# New Targets in Detection (February 2008)



## JohnthePilot

*Adware.Easybar* 
Adware.Easybar installs without displaying a EULA or Privacy Policy. Adware.Easybar may cause pop-ups. 

*Adware.Shopcenter* 
Adware.Shopcenter installs without displaying a EULA or PP. It then operates in stealth and may display advertisement based on search terms. Adware.Shopcenter performs automatic updates without notifying the user. 

*AntiSpyCheck* 
AntiSpyCheck is rogue anti-spyware that tricks the user into buying the commercial version. AntiSpyCheck's distribution methods are stealthy and/or misleading. The user is presented with misleading advertisements, often popped-up from files and processes installed by Trojans, that scare / trick the user into clicking yes. 

*AntiSpyKit* 
AntiSpyKit is a rogue anti-spyware and clone of AntiVirusGolden; it may give exaggerated threat reports on the compromised computer and then ask the user to purchase a registered version to remove those reported threats. 

*AntiSpywareBoss* 
AntiSpywareBoss is rogue anti-spyware that tricks the user into buying the commercial version. AntiSpywareBoss's distribution methods are stealthy and/or misleading. The user is presented with misleading advertisements, often popped-up from files and processes installed by Trojans, that scare / trick the user into clicking yes.

*AntiVirusPro2008* 
AntiVirusPro2008 is a rogue anti-spyware and clone of MalwarePro; it may give exaggerated threat reports on the compromised computer and thenthe user to purchase a registered version to remove those reported threats. 

*MalwareCore* 
MalwareCore is a rogue anti-spyware and clone of MalwareWipe; it may give exaggerated threat reports on the compromised computer and then ask the user to purchase a registered version to remove those reported threats. 

*SaliarAR* 
SaliarAR is rogue anti-spyware that tricks the user into buying the commercial version.
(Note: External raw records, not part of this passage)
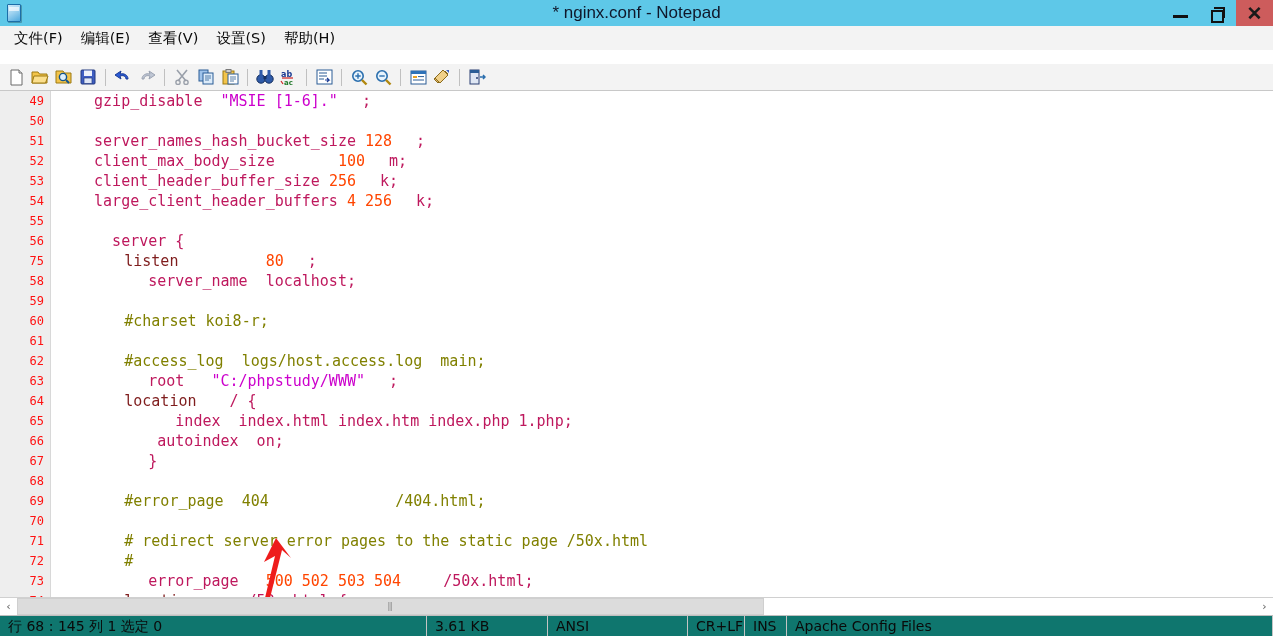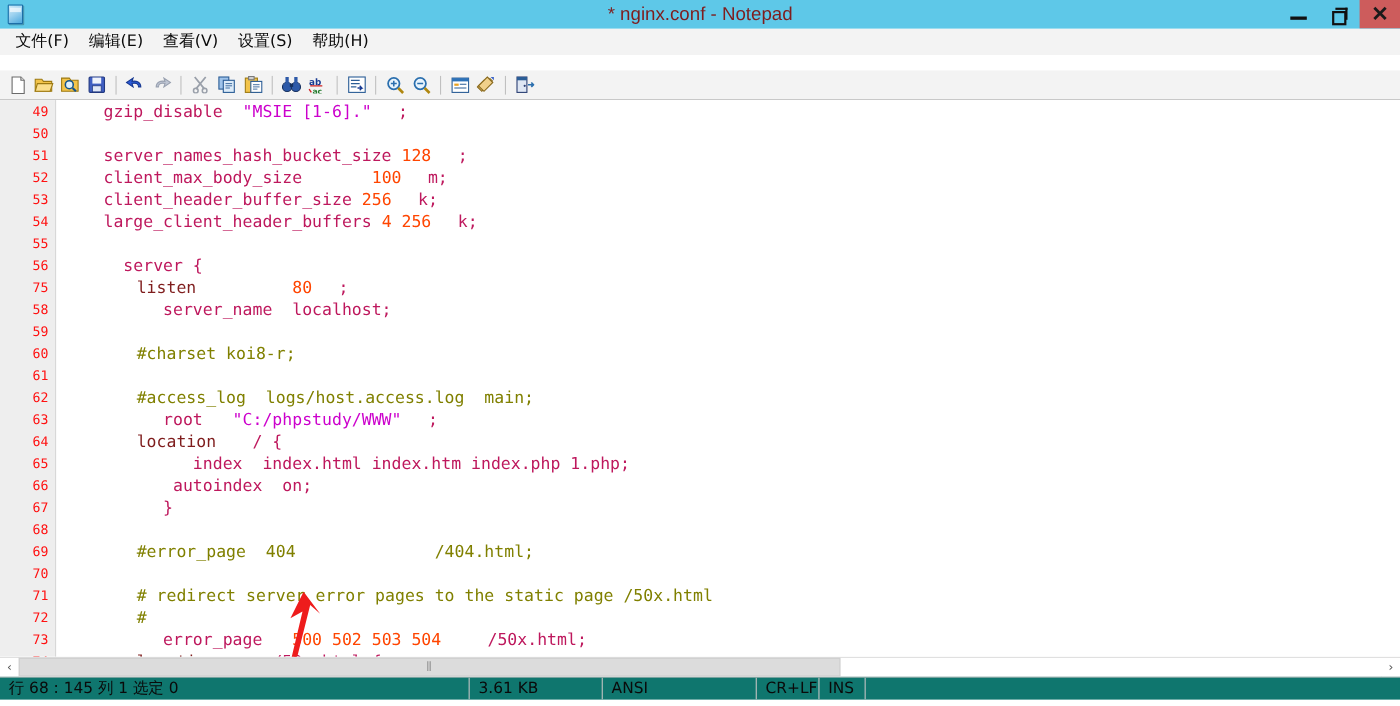"* nginx.conf - Notepad" #title-text { color: #7f1d1d -> #0f172a }
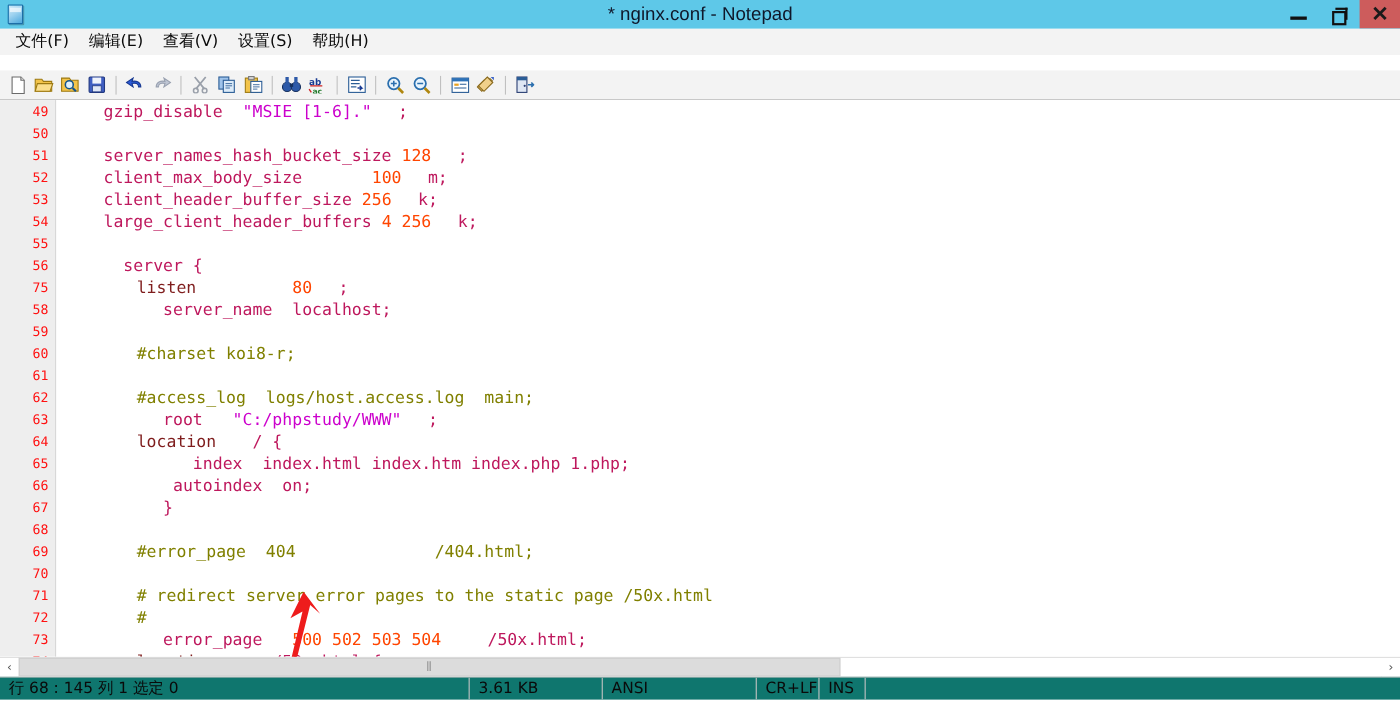"文件(F)" #menubar { align-items: flex-start -> center }
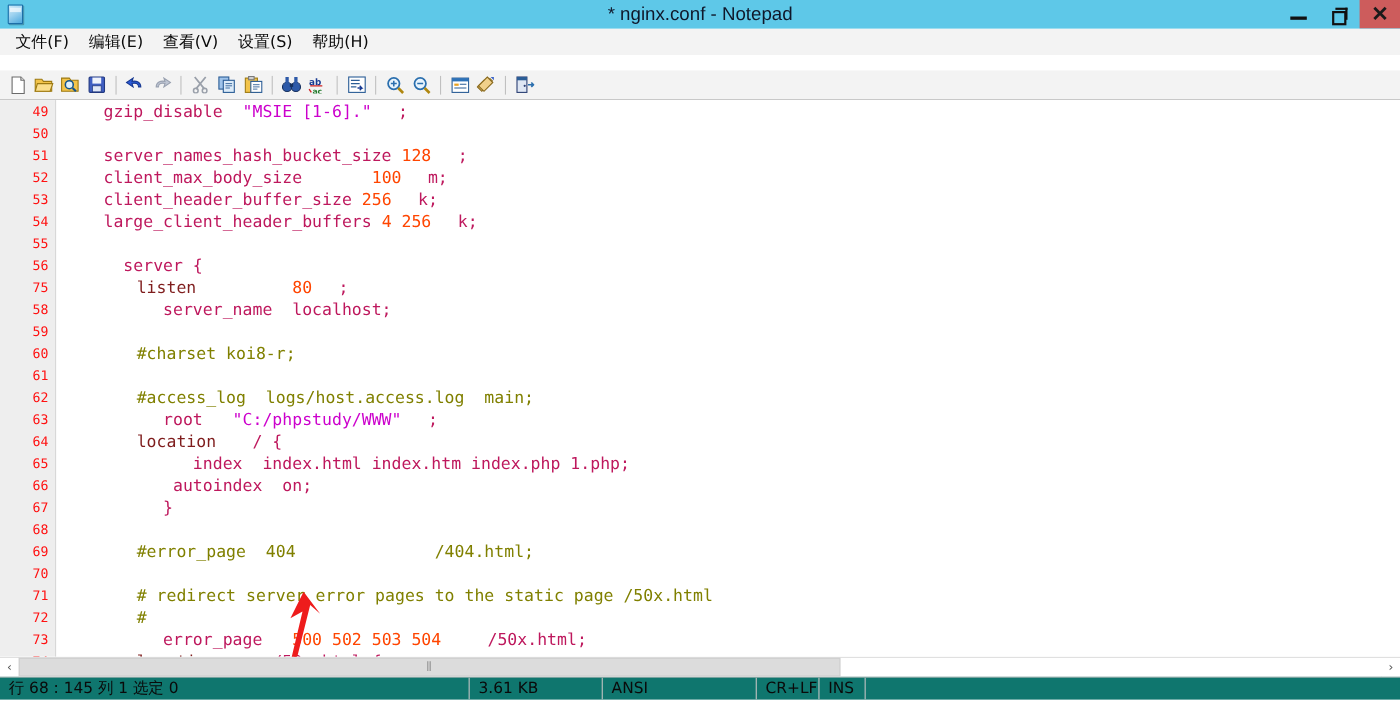"Apache Config Files" div.cell { html: none -> <div>Apache Config Files</div> }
SaliarAR's distribution methods are stealthy and/or misleading. The user is presented with misleading advertisements, often popped-up from files and processes installed by Trojans, that scare / trick the user into clicking yes.

*SecureCleaner* 
SecureCleaner is a rogue anti-spyware and clone of SpyGuard; it may give exaggerated threat reports on the compromised computer and then ask the user to purchase a registered version to remove those reported threats. 

*SpyKillerPro* 
SpyKillerPro is a rogue anti-spyware application. It may give exaggerated threat reports on the compromised computer and then ask the user to purchase a registered version to remove those reported threats.

*SpyRemover* 
SpyRemover is a rogue anti-spyware application. It may give exaggerated threat reports on the compromised computer and then ask the user to purchase a registered version to remove those reported threats. 

*SpywareIsolator * 
SpywareIsolator is rogue anti-spyware that tricks the user into buying the commercial version. SpywareIsolator's distribution methods are stealthy and/or misleading. The user is presented with misleading advertisements, often popped-up from files and processes installed by Trojans, that scare / trick the user into clicking yes.

*SpywarePro* 
SpywarePro is a rogue anti-spyware and clone of MalwarePro; it may give exaggerated threat reports on the compromised computer and then ask the user to purchase a registered version to remove those reported threats.

*Toolbar.iWon* 
Tolbar.iWon is a search toolbar which is installed directly into the Internet Explorer browser without any EULA or Privacy Policy. The toolbar is designed to make the user access iWon sites from anywhere on the Internet. iWon is installed on all user accounts and may open up unwanted iWon pop-up windows when closing down the current browser. 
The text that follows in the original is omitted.